In March of 1915 Billy Thompson, a young British soldier had just arrived in London, home from the Western front. He had been given a short period of leave to enable him to recover from a knee injury. He was to be sent back as soon as he was fit. He was to join a new regiment on his return. His old ‘pals’ battalion had been almost obliterated in a German attack. Those who had not been blinded or suffocated by gas, had been shot or hacked to death in a day long battle that had degenerated into an orgy of hand to hand butchery. Billy dreaded the prospect of going back. He was haunted by the images of the slaughter; the slashing and gouging; the sheer animal ferocity; the horrible screaming of the wounded. He could probably have used his knee injury to blag himself into a desk job. He had thought about it for a while before deciding he had an obligation to do his duty in memory of his mates.
Billy had a ticket for the 10.30 to Barnsley in Yorkshire the following morning. He would see his parents for the first time since the outbreak of war. He would also visit the parents of some of his friends; friends who would not be coming home.
For tonight though, Billy had checked into a boarding house in Bayswater. The woman of the house had taken his tattered, lice-ridden uniform promising to return it, clean and mended the following morning. She had given Billy a suit to wear. “It belonged to my husband,” she said, sadness filling her eyes. “He won’t be needing it any more.”

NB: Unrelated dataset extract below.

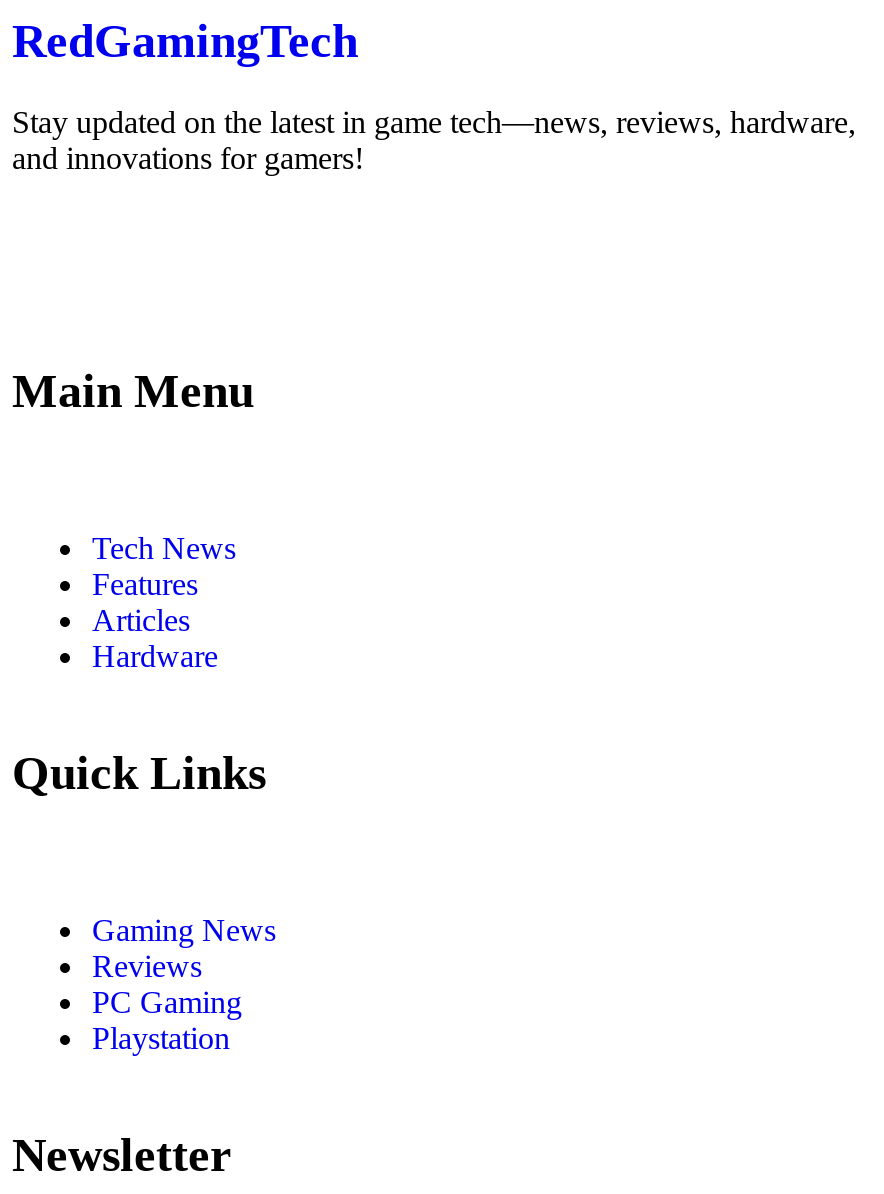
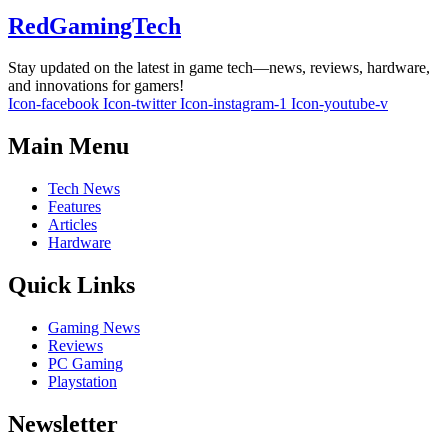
+ Icon-facebook Icon-twitter Icon-instagram-1 Icon-youtube-v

Billy picked up the walking cane that had been given to him by the pretty French nurse who had bandaged his knee. He wasn’t thinking about pretty French nurses now though. He was thinking of Rose. It was the letters from Rose that had helped him to preserve some semblance of sanity amidst the madness that raged around him. He knew she was working in a factory in Sheffield now, doing her own bit for King and Country. Rose had promised to wait for him. Rose was a real treasure. After the war Billy had already decided, he would give up his apprenticeship at the Barnsley timber mills and find a way to open his own shop. He would make Rose proud of him and he would give her the life she deserved.
Billy limped through the bustling streets of London towards Hyde Park. The city was thronged with men in uniform from all over the world. The British Commonwealth was being drained of its men; young fresh faced lads from the four corners of the globe were being shipped across the channel to be thrown into the meat-grinder that was the western front.

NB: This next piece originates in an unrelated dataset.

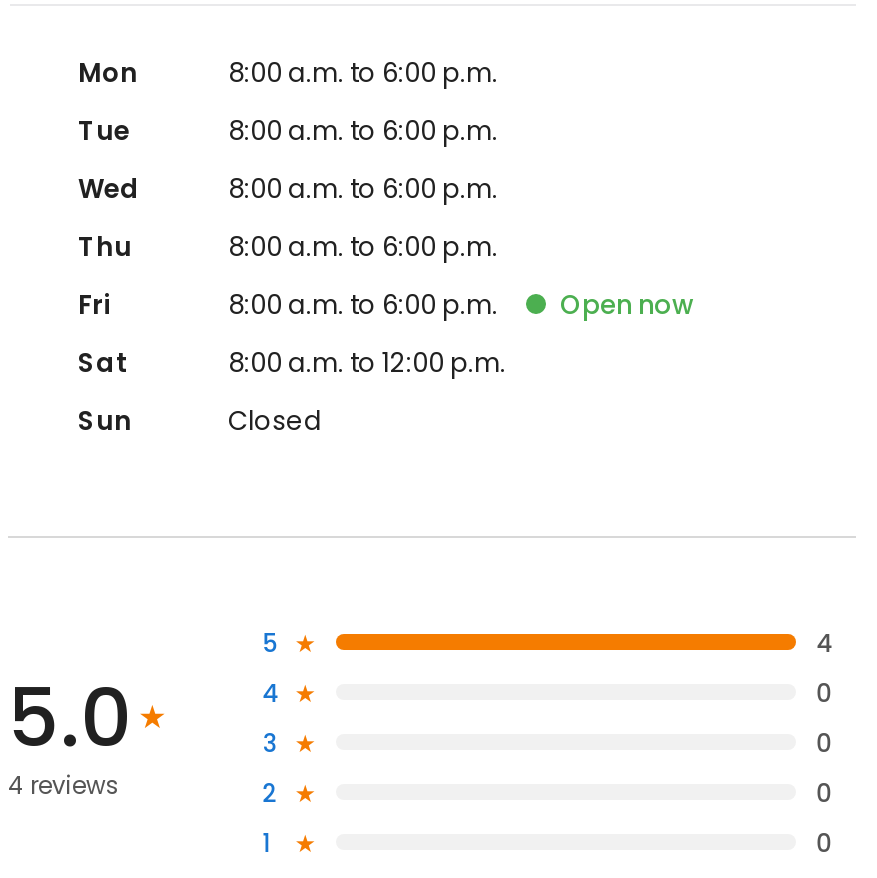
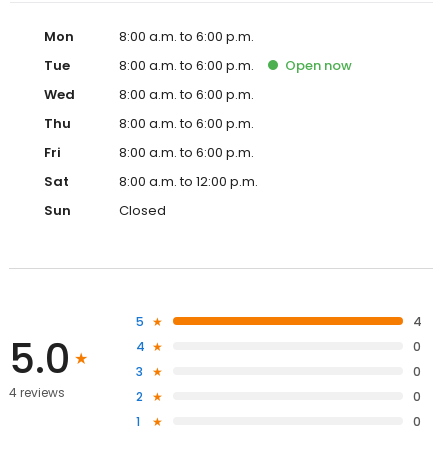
moved up: Open now
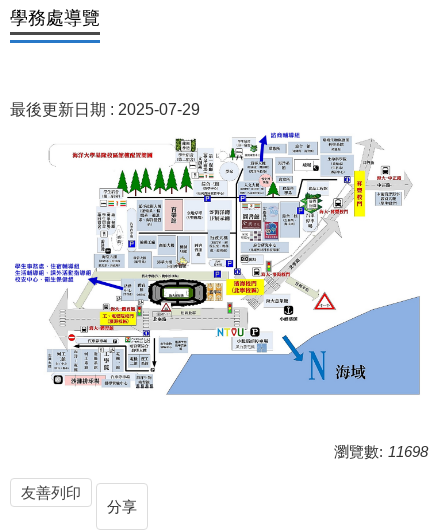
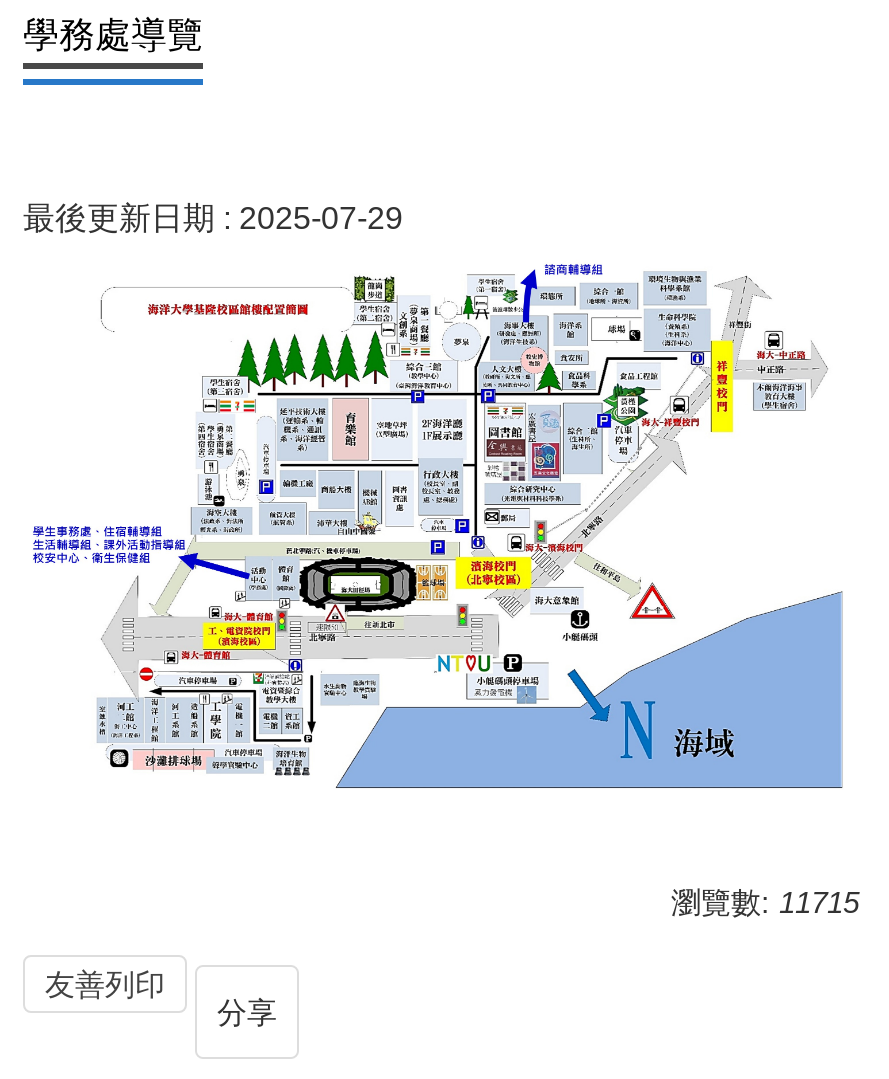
- 瀏覽數: 11698
+ 瀏覽數: 11715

There were men from Scotland wearing the kilts that had once invoked laughter from the German lines. The laughter hadn’t lasted long. There were Welshmen with their dragon emblems and Irishmen with their green cap-bands, who were never quite sure whose side they were on. There were burly Boer farmers from South Africa and Anzacs from New-Zealand and Australia. There were Canadians and Indians and Gurkhas from Nepal.
There was some kind of commotion going on in Hyde Park. A woman standing on a makeshift podium was delivering a speech in favour of the immediate introduction of conscription. She had attracted a large crowd. “Intern all those cowards not in uniform.” She demanded “Make them fight. The women of Britain demand it.” From the midst of the applauding crowd a man could be heard heckling her. “Well said Mrs Pankhurst,” he shouted. “Votes for women and bullets for men.”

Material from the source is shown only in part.